What do you get when you mix seamless production, surrealistic lyrics, an airy alto, and a dark, eclectic sensibility? Charlotte Gainsbourg’s IRM, a honed sophomore release made all the more dazzling by indie darling Beck Hansen’s masterful composition skills.
This is an album that benefitted from two years of intensive time in the studio. Hansen wrote the music, cowrote the lyrics, produced, and mixed IRM, and judging from the success of his 2008 collaboration with Danger Mouse, one wonders if the debut track, “Master’s Hands,” is not—at least in some sense—self-referential. Gainsbourg’s own contribution is fitting for a Gallic ingénue: the album’s lyrical content, stream-of-consciousness delivery, and conceptual vision betray the winsome precociousness she has projected since her musical debut at thirteen. Gainsbourg draws on influences synthetic and macabre—Lewis Carroll’s Alice in Wonderland, Lars von Trier’s Antichrist (in which she had a starring role), but mostly her own stint trapped under MRI scanners for a brain aneurysm in 2007. And indeed, IRM (French for “MRI”) is awash with all the clicks, taps, buzzes, echoes, rhythmic pulsations, and existential wonderings you’d expect to enter the mind after being passed over by a machine in a world cold, stark, and colorless. Nowhere is this more evident than in the title track, in which Gainsbourg prettily pleads, “Take a look, what’s inside / Ghost imaging my mind,” and “Register all my fear / on a flowchart disappear,” against a beating, humming backdrop. “IRM” is a track that is striking as much for its haunting lyrics as it is its mechanical elegance. Entering on the tail end of “IRM” is “Le Chat du Café des Artistes,”a hypnotic composition perfectly suited to a journey into the recesses of unconsciousness. Gainsbourg trails on liltingly in her native tongue with strings, piano, guitar, and a steady drumbeat all providing unobtrusive cushioning and accompaniment. This dreamy aesthetic—arguably, the dominating one of the album—stretches elegantly across the progression of the album and culminates with “Voyage” and “La Collectionneuse.” “Voyage” starts with a minimal guitar-and-djembe sequence and stretches into sweeping string sequences punctuated by Gainsbourg’s sung non sequiturs. Her voyage seems to be the precarious journey of the space between the conscious and subconscious, sleep and waking, and nonsense and clarity. “La Collectionneuse,” a detached ode to a compulsive collector of “many things,” is the perfect conclusion to this heady undertaking.

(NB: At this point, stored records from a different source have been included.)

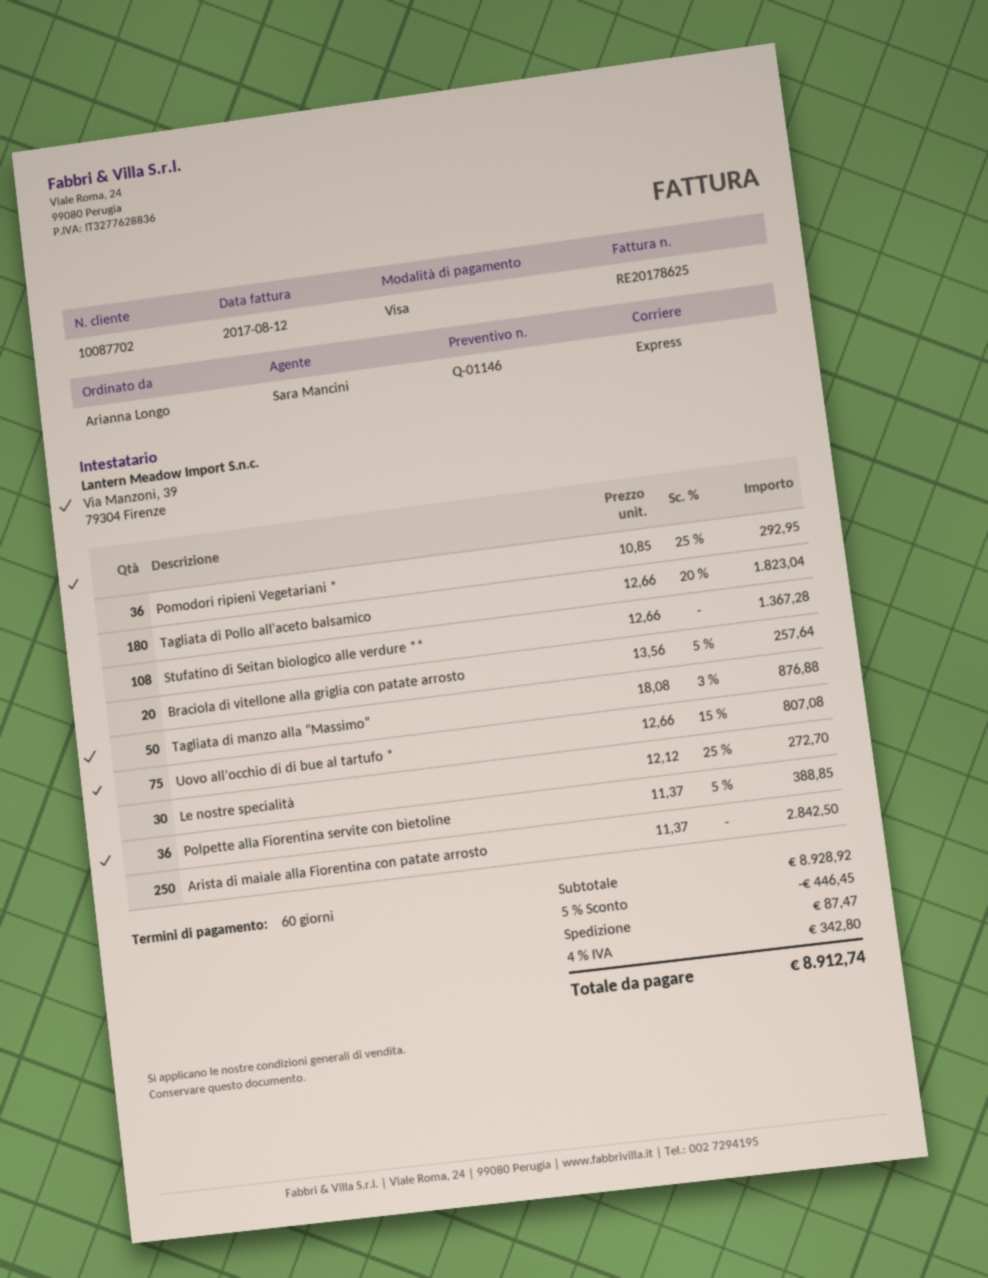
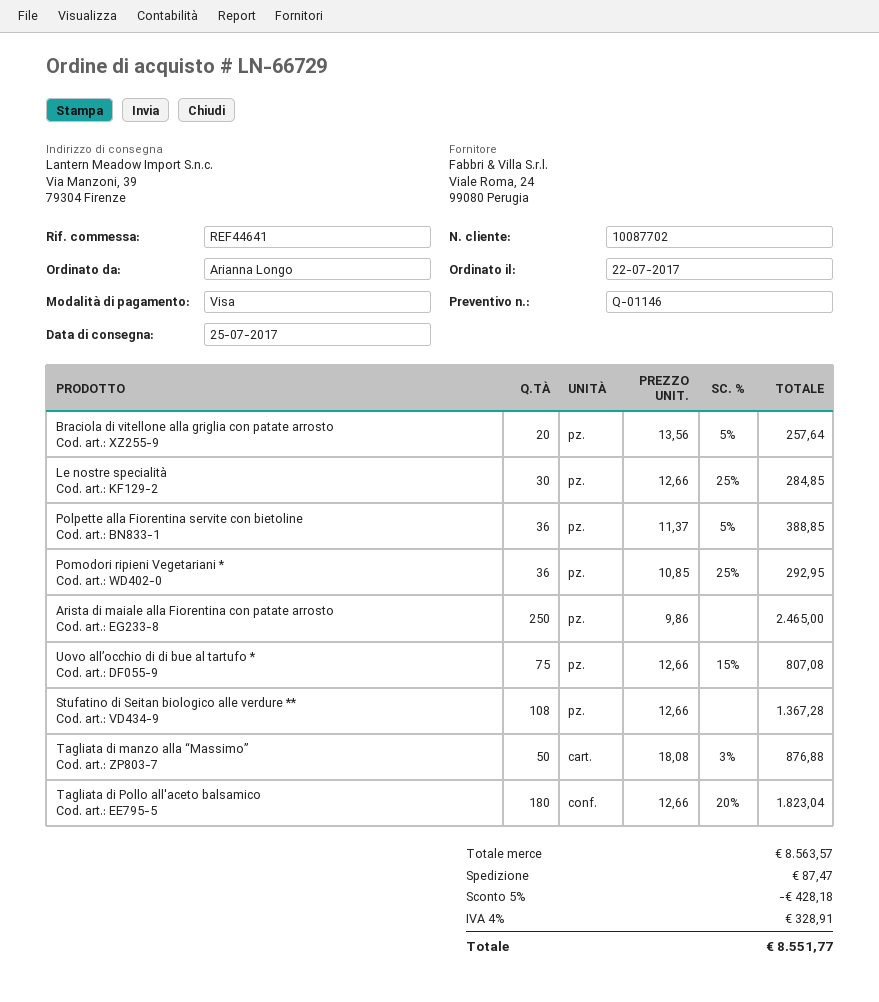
Le nostre specialità: 30 x 12.12 - 25% = 272.70 -> 30 x 12.66 - 25% = 284.85
Arista di maiale alla Fiorentina con patate arrosto: 250 x 11.37 = 2842.50 -> 250 x 9.86 = 2465.00
subtotal: 8928.92 -> 8563.57
discount: 5% = 446.45 -> 5% = 428.18
tax: 4% = 342.80 -> 4% = 328.91
total: 8912.74 -> 8551.77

In its thinnest moments, IRM is the auditory equivalent of an antique chest of broken toys. While the overall sound is fascinatingly varied, a few components are too disassociated to fit together. A case of this is “Crooked Man,” which is a track that seems like a Le Tigre B-side with Gainsbourg’s distorted, roughed-up vocals matched with a dance-punk backbeat. The same goes for “Dandelion,” a too-ambitious attempt to meld blues conventions, sweeping orchestral moments, and overly quaint country lyrics like, “I better get back home soon / I got one eye on the road and one eye on the big black moon.” Gainsbourg should leave the conquering of the Wild West to Belle Starr and “down home” analogies to those who live in the country, and make good on what she knows best: symphonic, wispy confections of delicate language and sound that only a French woman could truly perfect.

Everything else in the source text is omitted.